RECORDS PROVIDED START

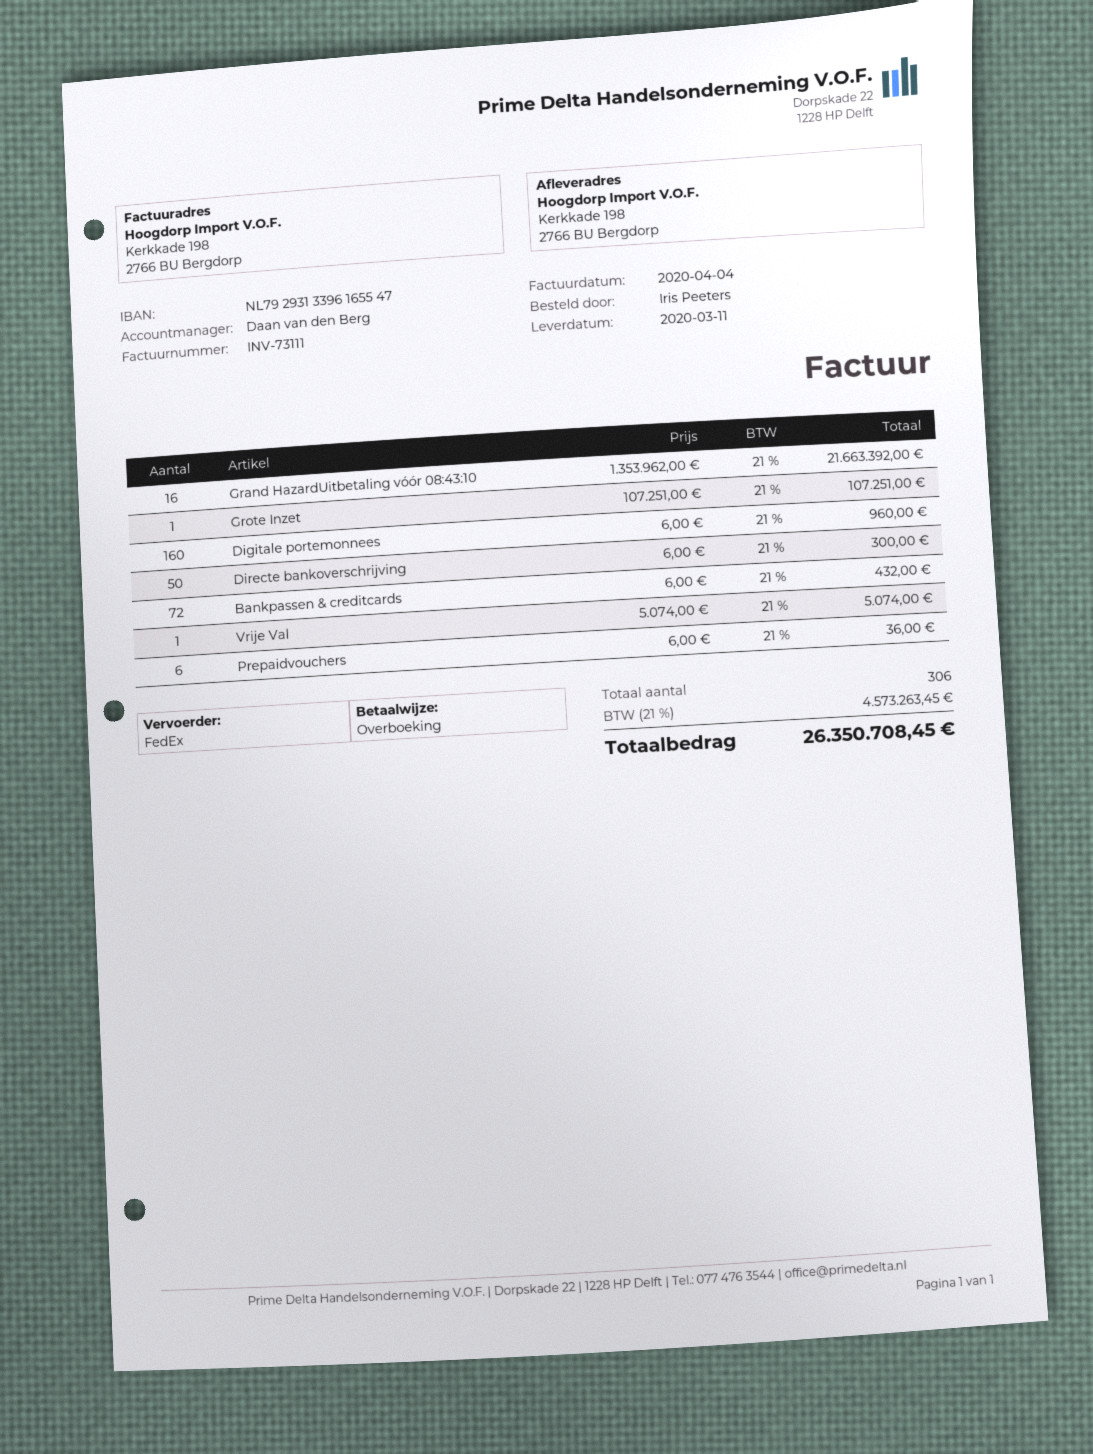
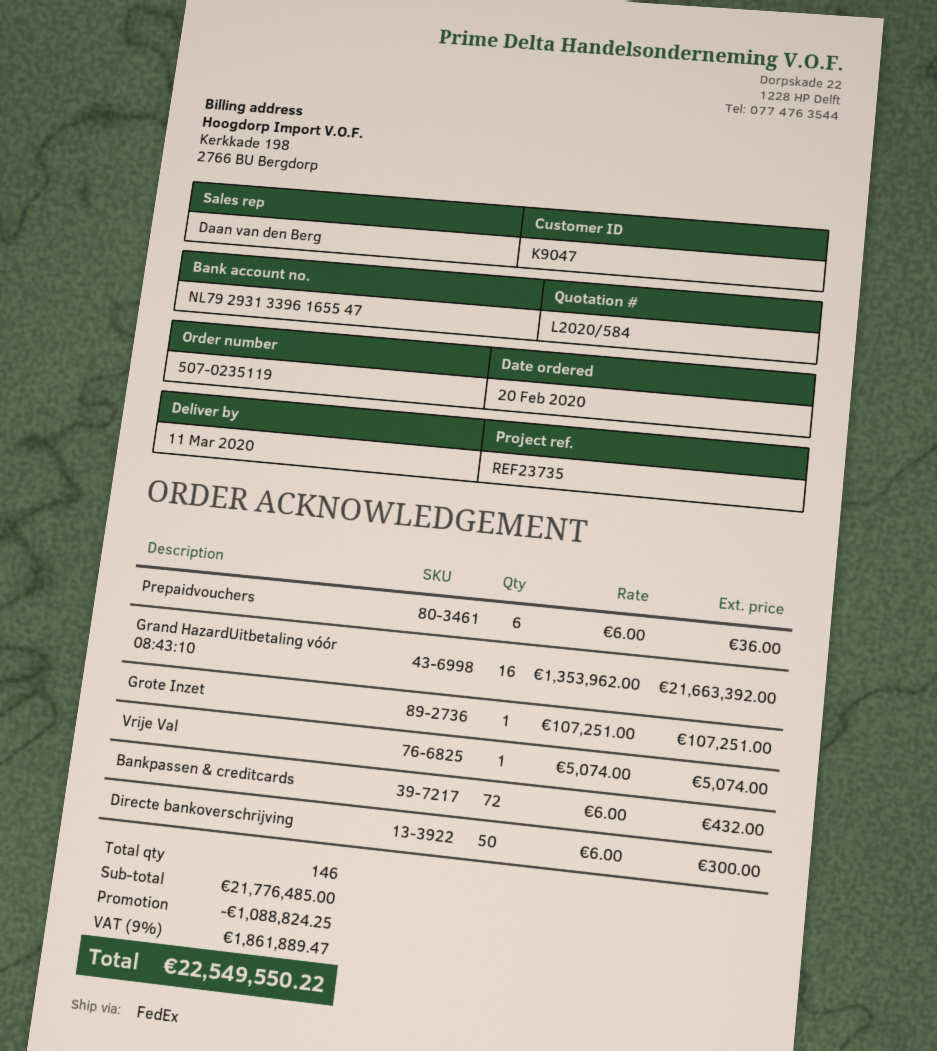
Digitale portemonnees: 160 x 6.00 = 960.00 -> none
total quantity: 306 -> 146
discount: none -> 1088824.25
tax: 21% = 4573263.45 -> 9% = 1861889.47
total: 26350708.45 -> 22549550.22

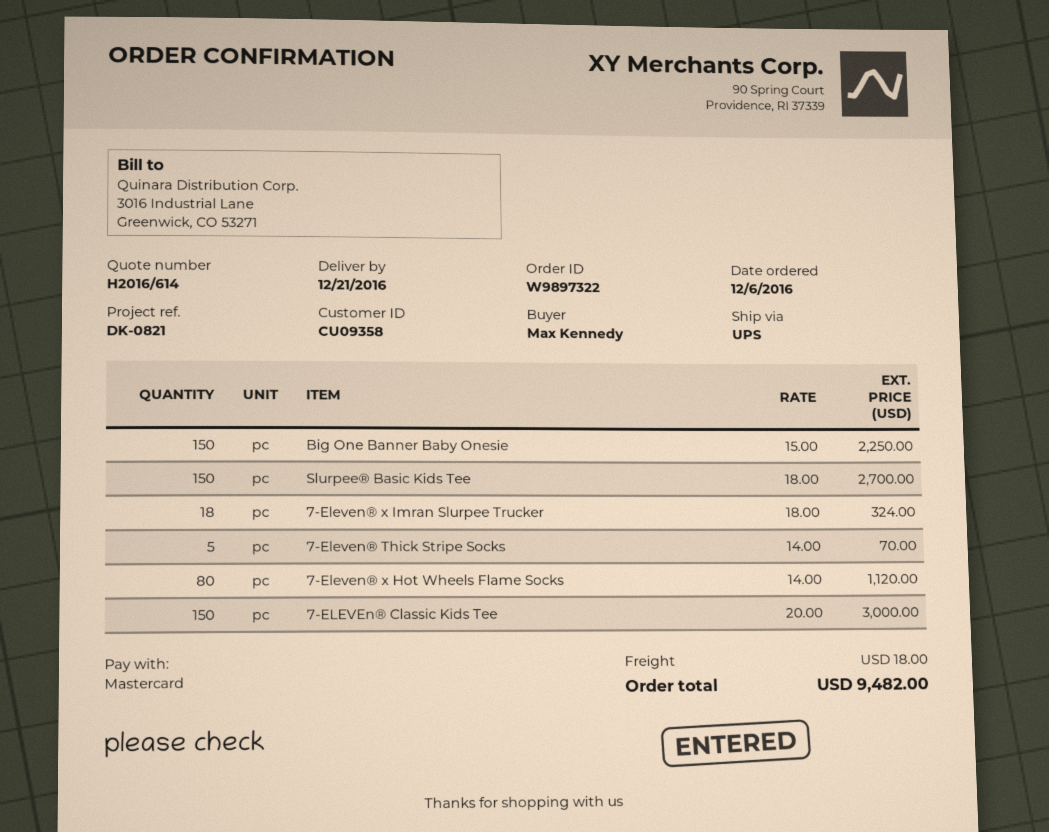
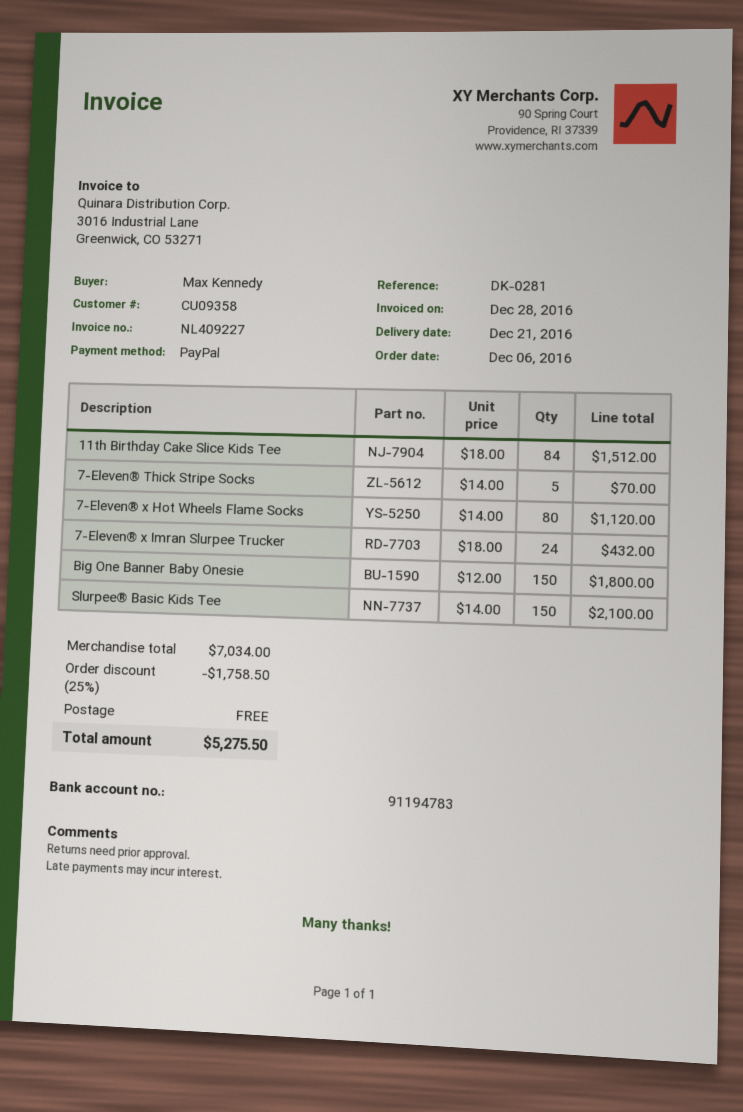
reference: DK-0821 -> DK-0281
payment method: Mastercard -> PayPal
Big One Banner Baby Onesie: 150 x 15.00 = 2250.00 -> 150 x 12.00 = 1800.00
Slurpee® Basic Kids Tee: 150 x 18.00 = 2700.00 -> 150 x 14.00 = 2100.00
7-Eleven® x Imran Slurpee Trucker: 18 x 18.00 = 324.00 -> 24 x 18.00 = 432.00
7-ELEVEn® Classic Kids Tee: 150 x 20.00 = 3000.00 -> none
11th Birthday Cake Slice Kids Tee: none -> 84 x 18.00 = 1512.00
discount: none -> 25% = 1758.50
shipping: 18.00 -> 0.00
total: 9482.00 -> 5275.50

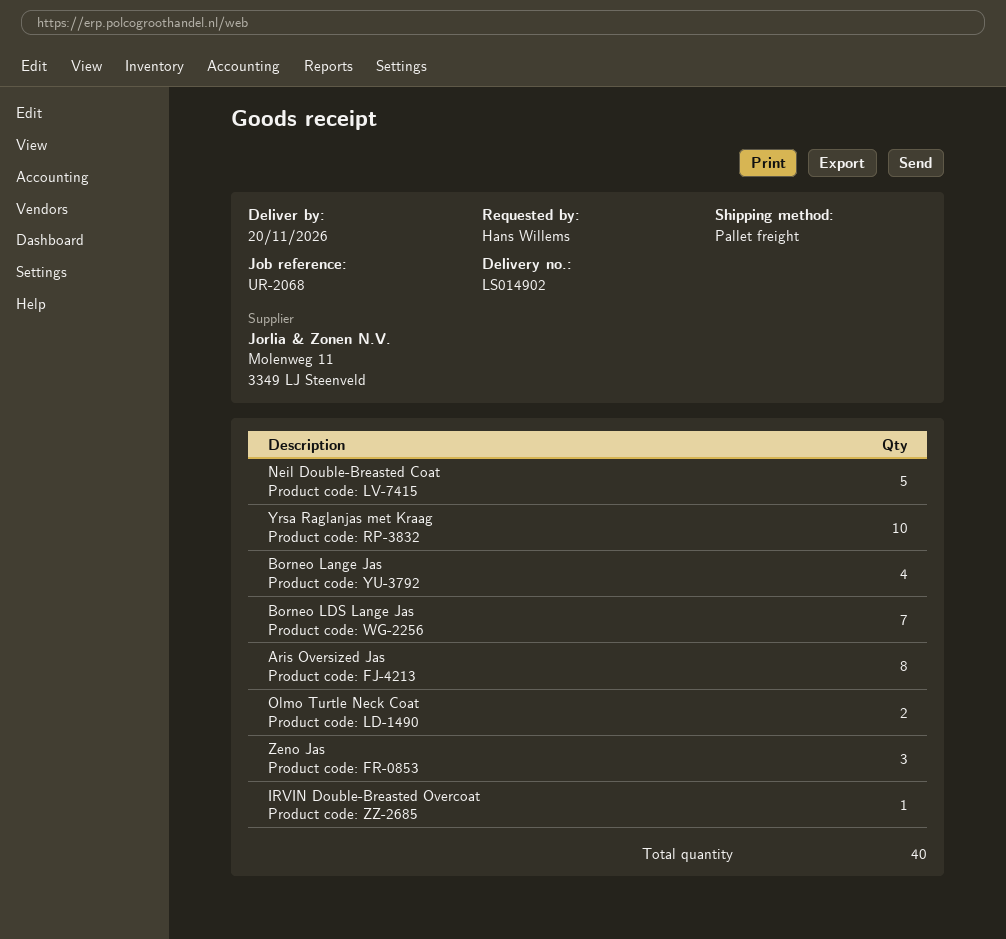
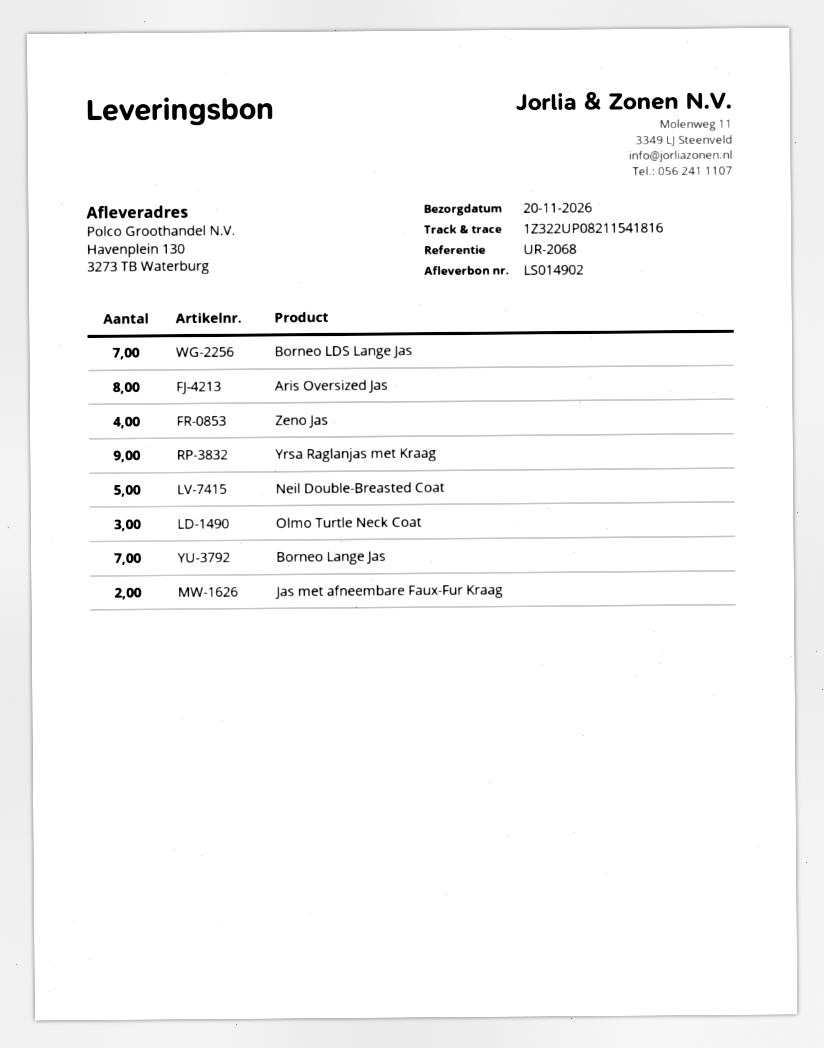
Yrsa Raglanjas met Kraag: 10 -> 9
Borneo Lange Jas: 4 -> 7
Olmo Turtle Neck Coat: 2 -> 3
Zeno Jas: 3 -> 4
IRVIN Double-Breasted Overcoat: 1 -> none
Jas met afneembare Faux-Fur Kraag: none -> 2

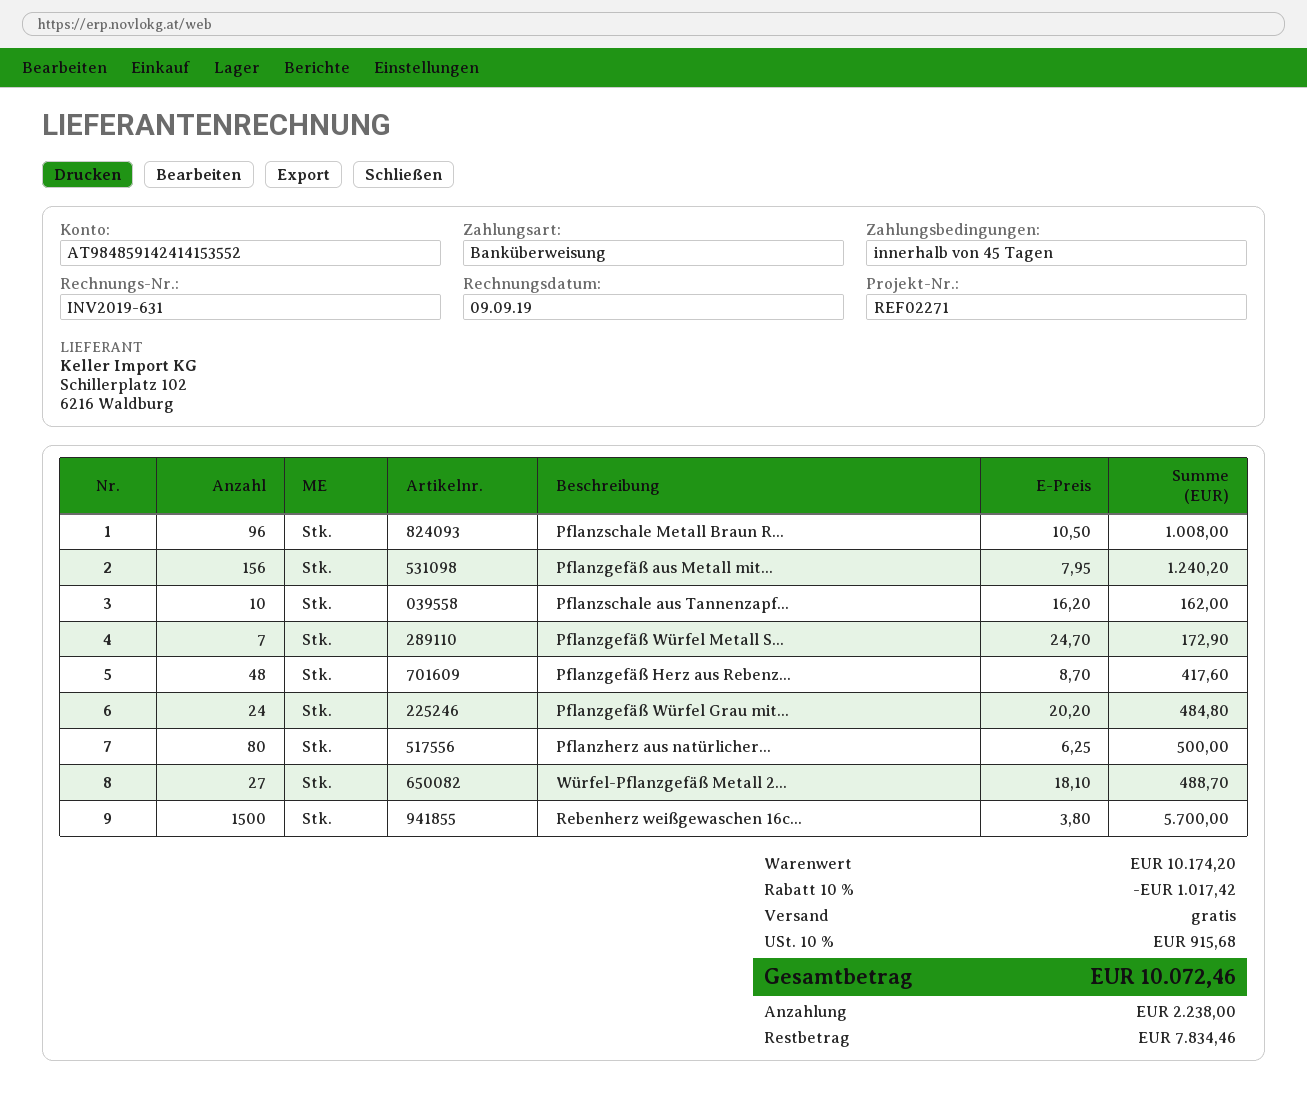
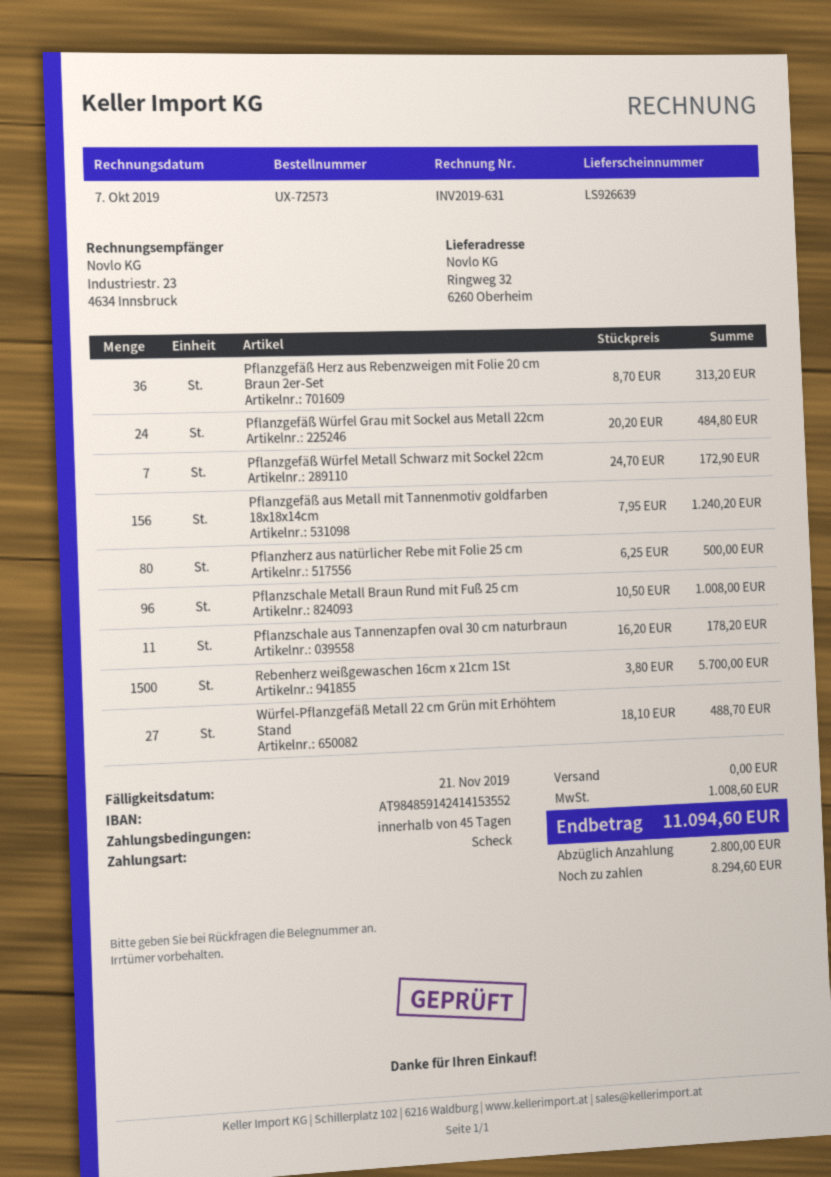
invoice date: 2019-09-09 -> 2019-10-07
payment method: bank transfer -> cheque
Pflanzschale aus Tannenzapf...: 10 x 16.20 = 162.00 -> 11 x 16.20 = 178.20
Pflanzgefäß Herz aus Rebenz...: 48 x 8.70 = 417.60 -> 36 x 8.70 = 313.20
discount: 10% = 1017.42 -> none
tax: 915.68 -> 1008.60
total: 10072.46 -> 11094.60
deposit: 2238.00 -> 2800.00
balance: 7834.46 -> 8294.60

RECORDS PROVIDED END

▶ THE PROBLEM: Begin at the top of the records above and retype each line exactly until the line containing "Zeno Jas: 3 -> 4", which is included. Skip all pictures.

▶ SOLUTION TO THIS PROBLEM:
Digitale portemonnees: 160 x 6.00 = 960.00 -> none
total quantity: 306 -> 146
discount: none -> 1088824.25
tax: 21% = 4573263.45 -> 9% = 1861889.47
total: 26350708.45 -> 22549550.22

reference: DK-0821 -> DK-0281
payment method: Mastercard -> PayPal
Big One Banner Baby Onesie: 150 x 15.00 = 2250.00 -> 150 x 12.00 = 1800.00
Slurpee® Basic Kids Tee: 150 x 18.00 = 2700.00 -> 150 x 14.00 = 2100.00
7-Eleven® x Imran Slurpee Trucker: 18 x 18.00 = 324.00 -> 24 x 18.00 = 432.00
7-ELEVEn® Classic Kids Tee: 150 x 20.00 = 3000.00 -> none
11th Birthday Cake Slice Kids Tee: none -> 84 x 18.00 = 1512.00
discount: none -> 25% = 1758.50
shipping: 18.00 -> 0.00
total: 9482.00 -> 5275.50

Yrsa Raglanjas met Kraag: 10 -> 9
Borneo Lange Jas: 4 -> 7
Olmo Turtle Neck Coat: 2 -> 3
Zeno Jas: 3 -> 4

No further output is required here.